I really wish that, if $\pi:(M,\mathrm{g})\twoheadrightarrow(N,\mathrm{h})$ is a Riemannian covering, then $\mathfrak{i}(N,\mathrm{h})\leq\mathfrak{i}(M,\mathrm{g})$, where $\mathfrak{i}(M,\mathrm{g})$ denotes the Lie algebra of the isometry group of $(M,\mathrm{g})$. I concocted a "proof," but I don't believe it is correct. Could someone give this a sanity check?
Proof: Consider the mapping $$\pi_*^{-1}:\mathfrak{i}(N,\mathrm{h})\to\Gamma(TM),~X\mapsto(p\mapsto\pi^{-1}_*(X_{\pi(p)})\cap T_pM).$$
Already, I'm not sure that this is kosher. This looks too disgusting to be right, but I'm almost positive that this map is well-defined.
Suppose $U\subseteq M$ is open and that $\pi(U)$ is diffeomorphic to $U$. Then, on $U$, $$\mathcal{L}_{\pi_*^{-1}X}\mathrm{g}=\mathcal{L}_{\pi_*^{-1}X}\pi^*\mathrm{h}=\frac{d}{dt}|_0\exp(t\pi_*^{-1}(X))^*\pi^*\mathrm{h}=\frac{d}{dt}|_0(\pi|_U^{-1}\circ\exp(tX)\circ\pi)^*\pi^*\mathrm{h}\\=\frac{d}{dt}|_0(\exp(tX)\circ\pi)^*\mathrm{h}=0.$$
Thus, $\pi_*^{-1}(\mathfrak{i}(N,\mathrm{h}))\subseteq\mathfrak{i}(M,\mathrm{g})$.
This, too, makes me uncomfortable. The above demonstrates that $\pi_*^{-1}$ takes Killing vectors from $N$ to Killing vectors in $M$. The next part proves it is a monomorphism of Lie algebras.
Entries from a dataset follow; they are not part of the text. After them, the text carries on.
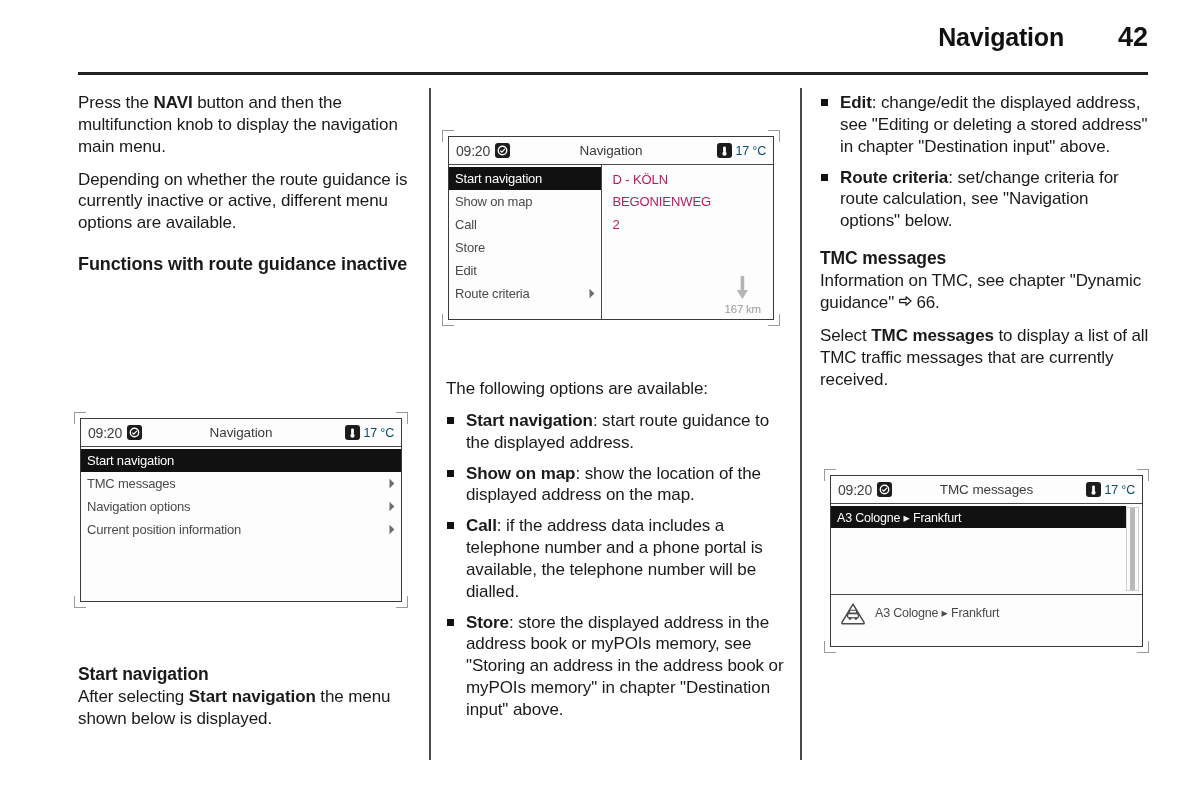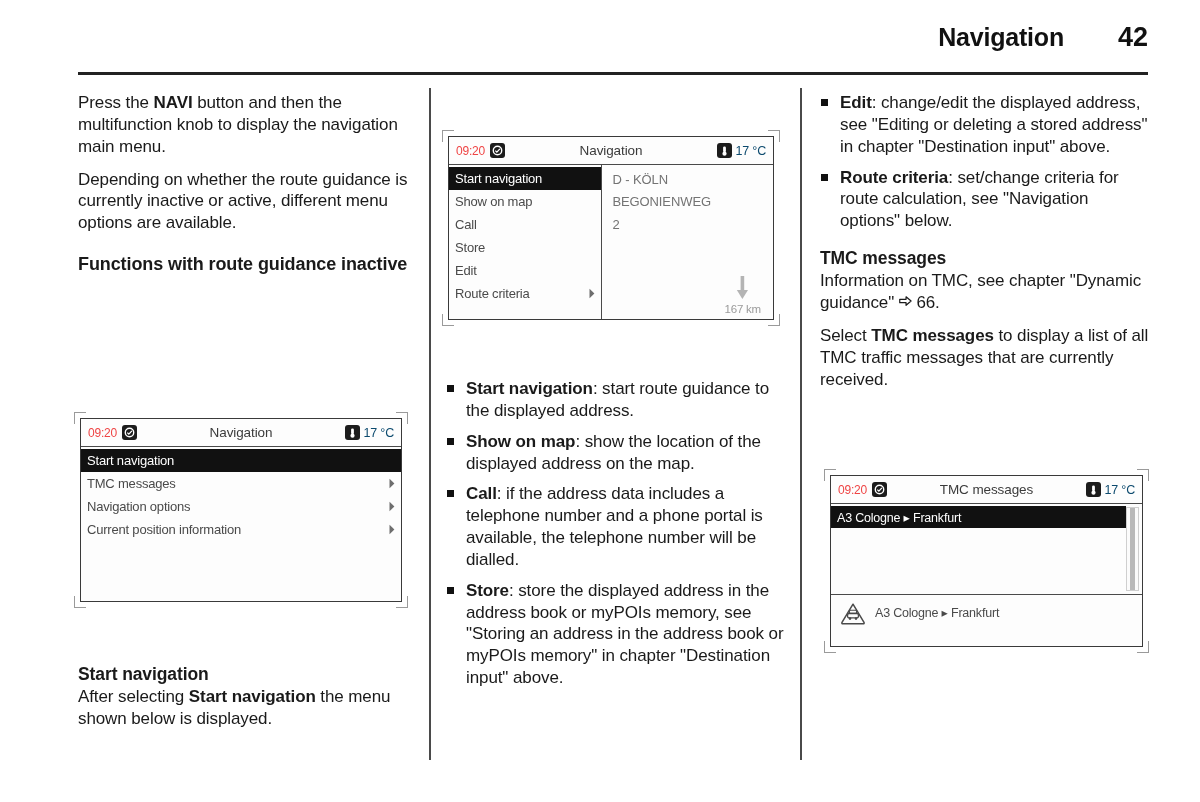"09:20" .scr-time { color: #ef4444 -> #404040; font-size: 12px -> 14px }
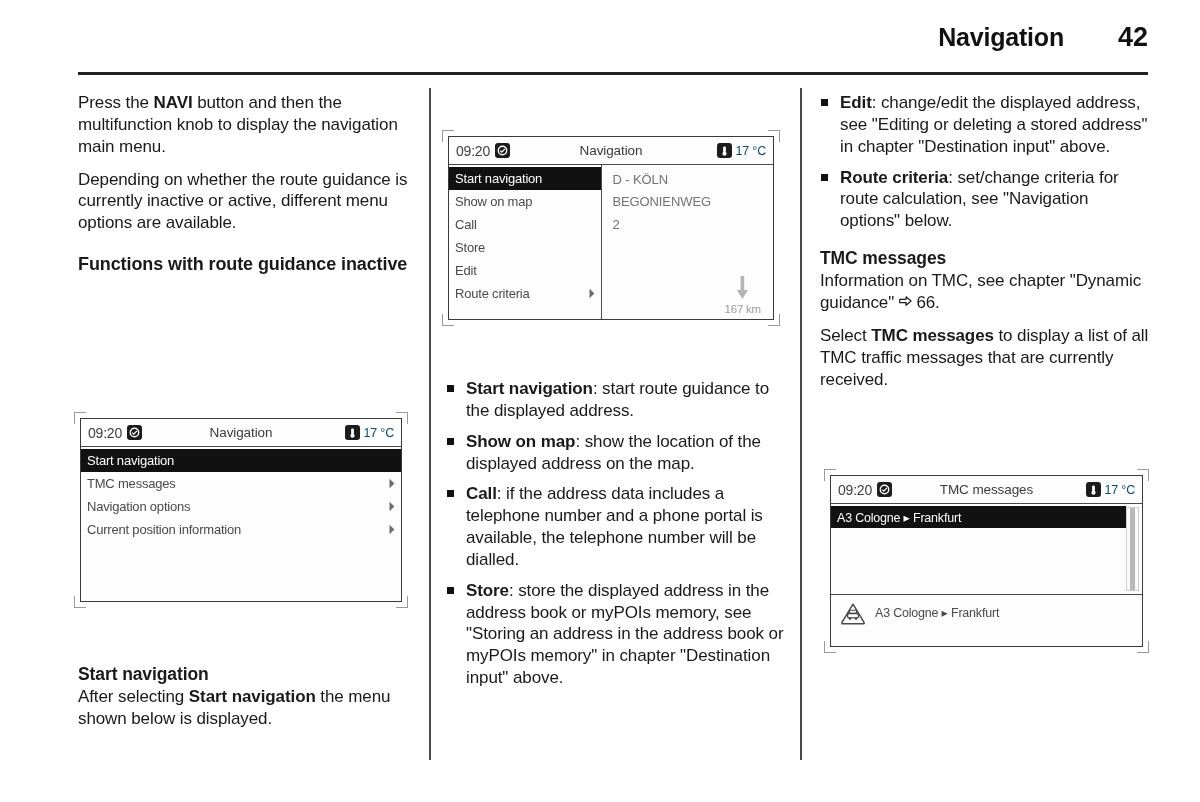"D - KÖLN" .detail-line { color: #737373 -> #be185d }
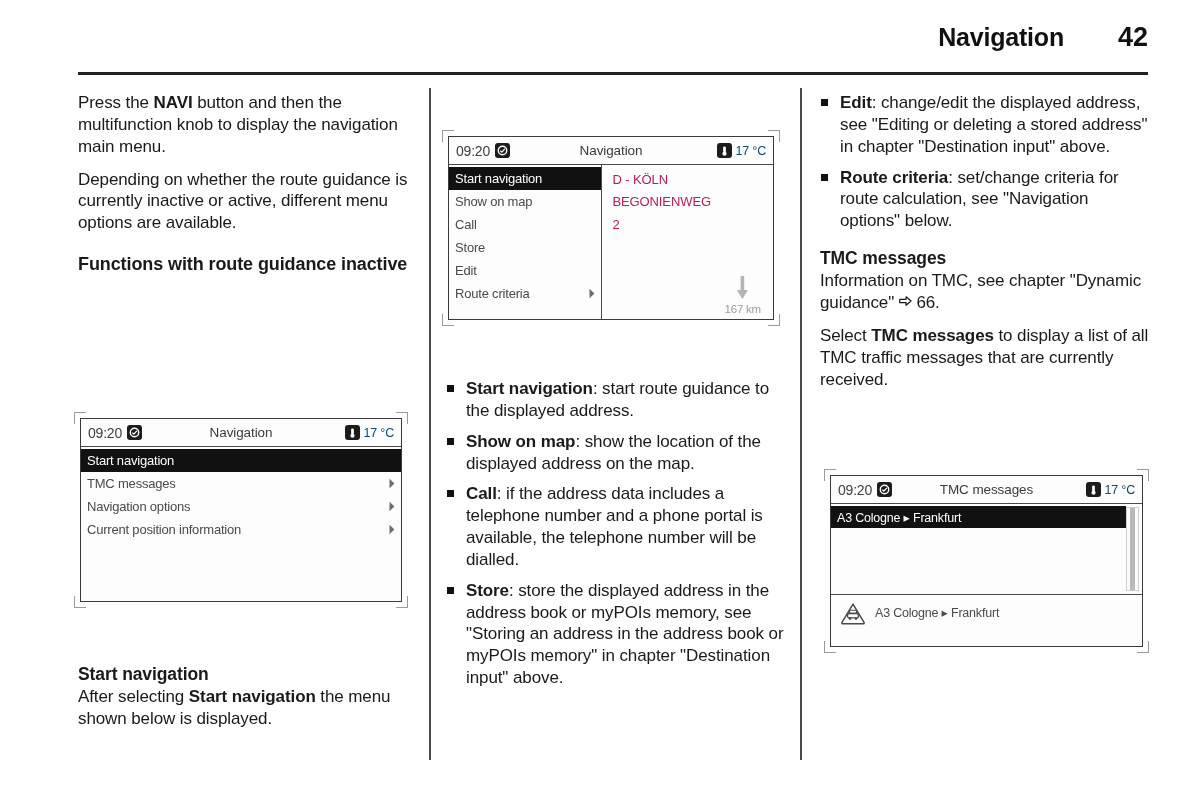"The following options are available:" p.body { html: none -> <p>The following options are available:</p> }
If $\pi_*^{-1}(X)=\pi_*^{-1}(Y)$, then we have $X_{\pi(p)}=Y_{\pi(p)}$ for all $p\in M$. Since $\pi$ is a surjection, it follows that $X=Y$.
This seems right to me. The fact that $\pi_*^{-1}$ is a Lie algebra homomorphism is simply an exercise in computation.
Can anyone help me see a flaw in my proof?